Frankly, Simon and Birkenbeck are not really to be taken seriously. Their actions go against what would commonly be acceptable for their sect in some misguided way to save souls. They (Birkenbeck anyway) are unlikely to remain a Jehovah’s Witness for the long term as their behaviour falls more in line as to what a Evangelical Pentecostal Christian would do. Birkenbeck is the character who needs to evolve in a way to fully reach his potential and part of that would possibly to leave his childhood religion behind. It’s just something he has not recognised at this point. This is a very sad but realistic fact that all people have to face. There are commonly some things that need to be let go of for a progression to be made into adulthood. Like Starchild Birkenbeck will loose something of himself along the way and it will hurt him, but it is a necessary wound.

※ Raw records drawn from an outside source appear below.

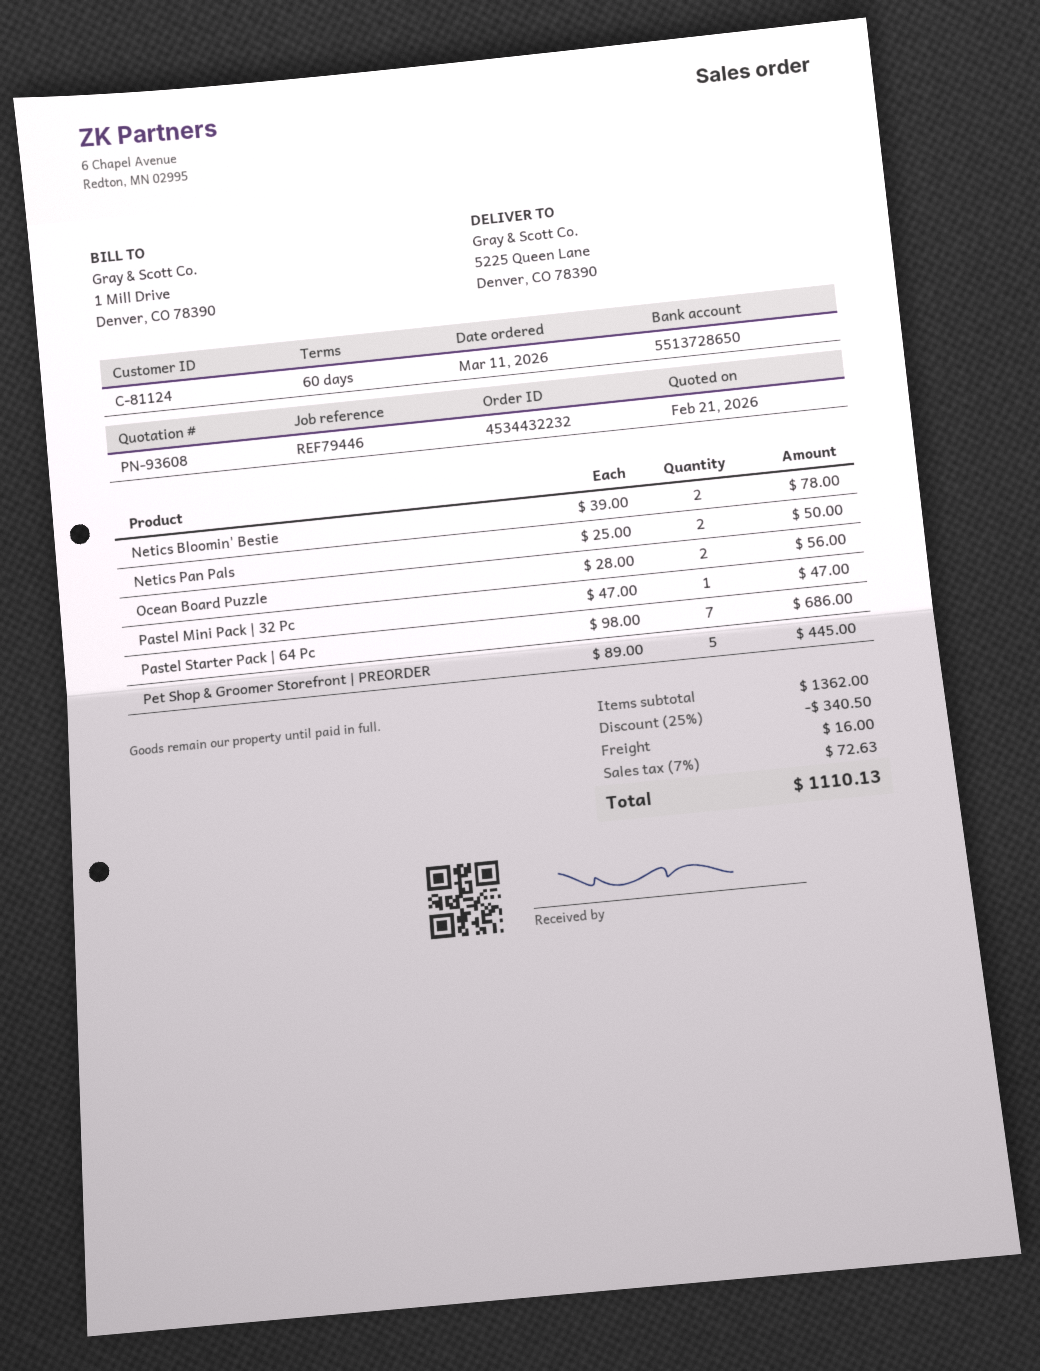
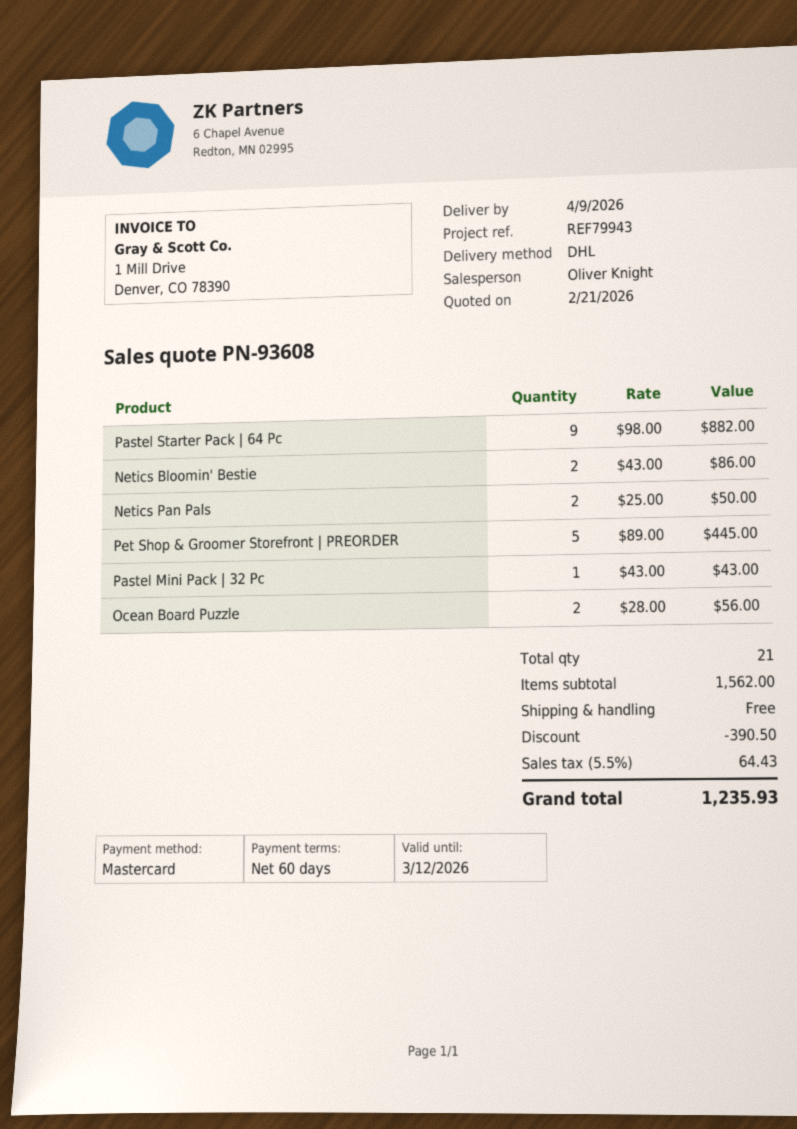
reference: REF79446 -> REF79943
Netics Bloomin' Bestie: 2 x 39.00 = 78.00 -> 2 x 43.00 = 86.00
Pastel Mini Pack | 32 Pc: 1 x 47.00 = 47.00 -> 1 x 43.00 = 43.00
Pastel Starter Pack | 64 Pc: 7 x 98.00 = 686.00 -> 9 x 98.00 = 882.00
subtotal: 1362.00 -> 1562.00
discount: 340.50 -> 390.50
shipping: 16.00 -> 0.00
tax: 7% = 72.63 -> 5.5% = 64.43
total: 1110.13 -> 1235.93

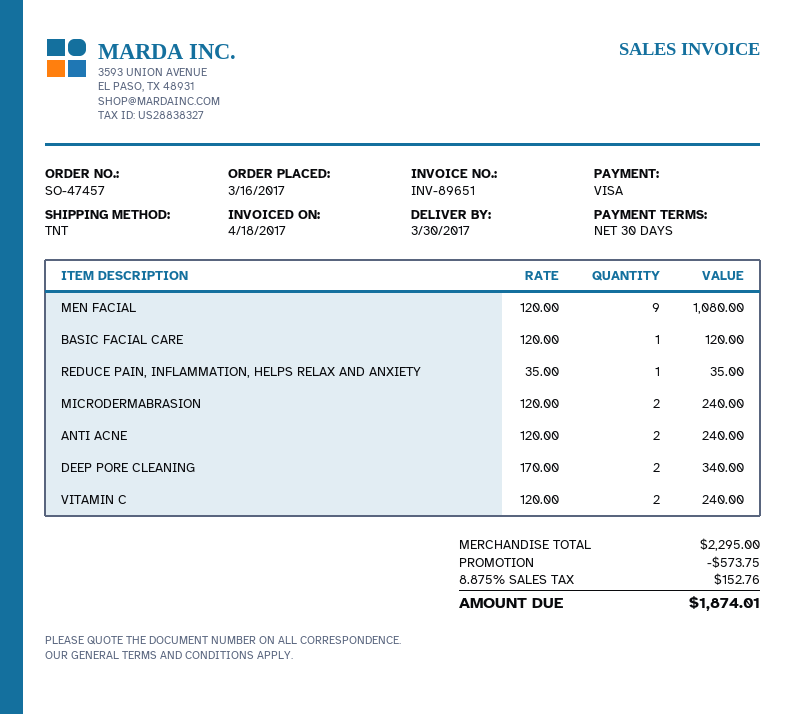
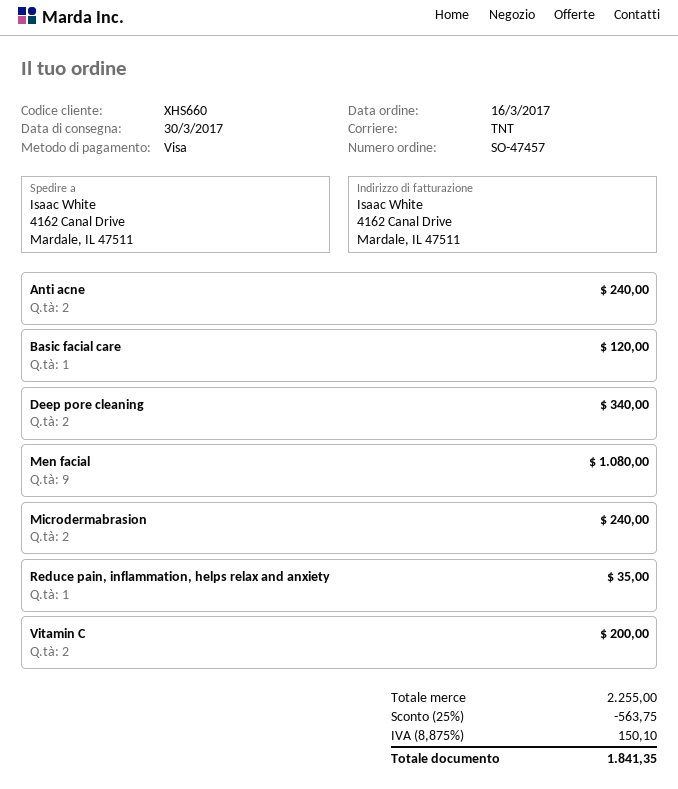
VITAMIN C: 2 for 240.00 -> 2 for 200.00
subtotal: 2295.00 -> 2255.00
discount: 573.75 -> 563.75
tax: 8.875% = 152.76 -> 8.875% = 150.10
total: 1874.01 -> 1841.35

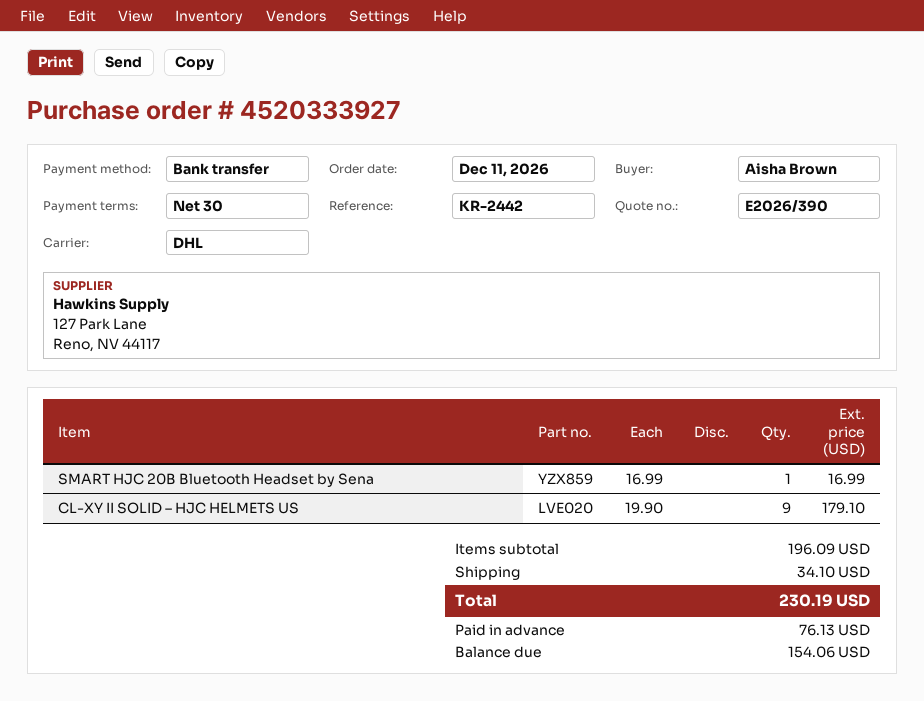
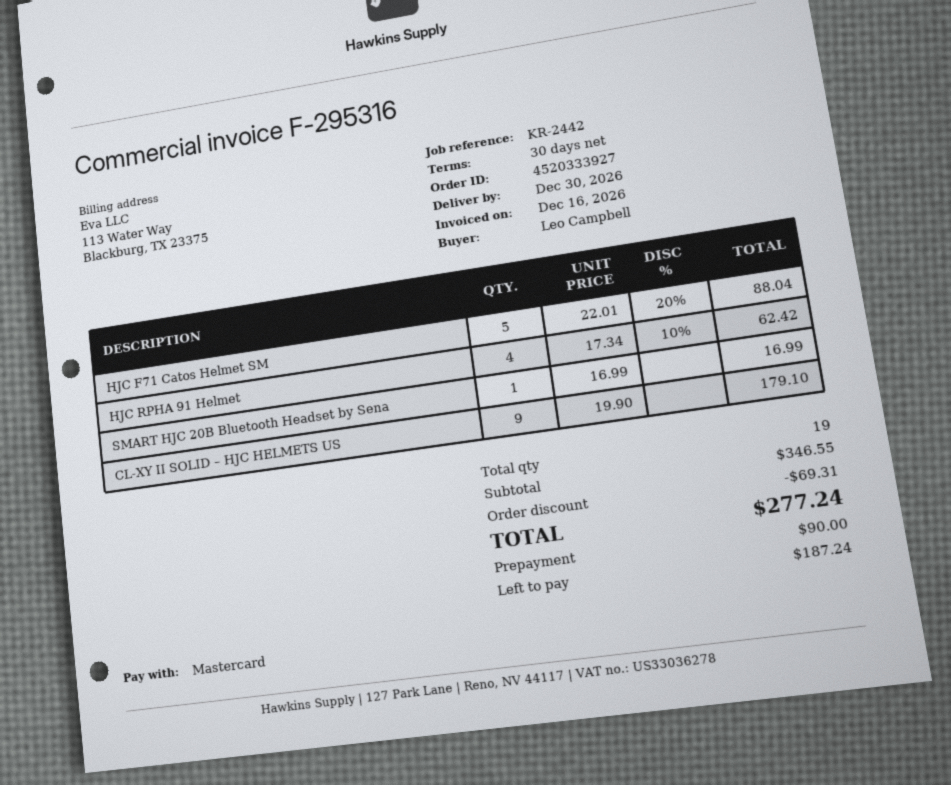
ordered by: Aisha Brown -> Leo Campbell
payment method: bank transfer -> Mastercard
HJC F71 Catos Helmet SM: none -> 5 x 22.01 - 20% = 88.04
HJC RPHA 91 Helmet: none -> 4 x 17.34 - 10% = 62.42
subtotal: 196.09 -> 346.55
discount: none -> 69.31
shipping: 34.10 -> none
total: 230.19 -> 277.24
deposit: 76.13 -> 90.00
balance: 154.06 -> 187.24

Franko and Rateye are very separate from the kids simply because of their age and status. Rateye is forty while most of the younger characters are seventeen. He presents the most mature and most immature of the characters, I mean really, he’s a forty year old man hanging about in a club which attracts teenagers. He is the king of this world while simultaneously being a right sad old fart. Franko is the middle character as he converses with the teenagers, spikes them and with the older clientele as well. However he is no Goth or biker or punk, just a Frenchman so is separate while being the bridge. Possibly Franko is the loneliest person in the piece and he confides in the audience as he needs to. I think if he had a confidant in the world it would disrupt the symbolism and contrast to Franko’s innate distrust and growing paranoia.

Perhaps I should do another draft with the view to make it more realistic and just see how it feels? But the problem is I like it being weird!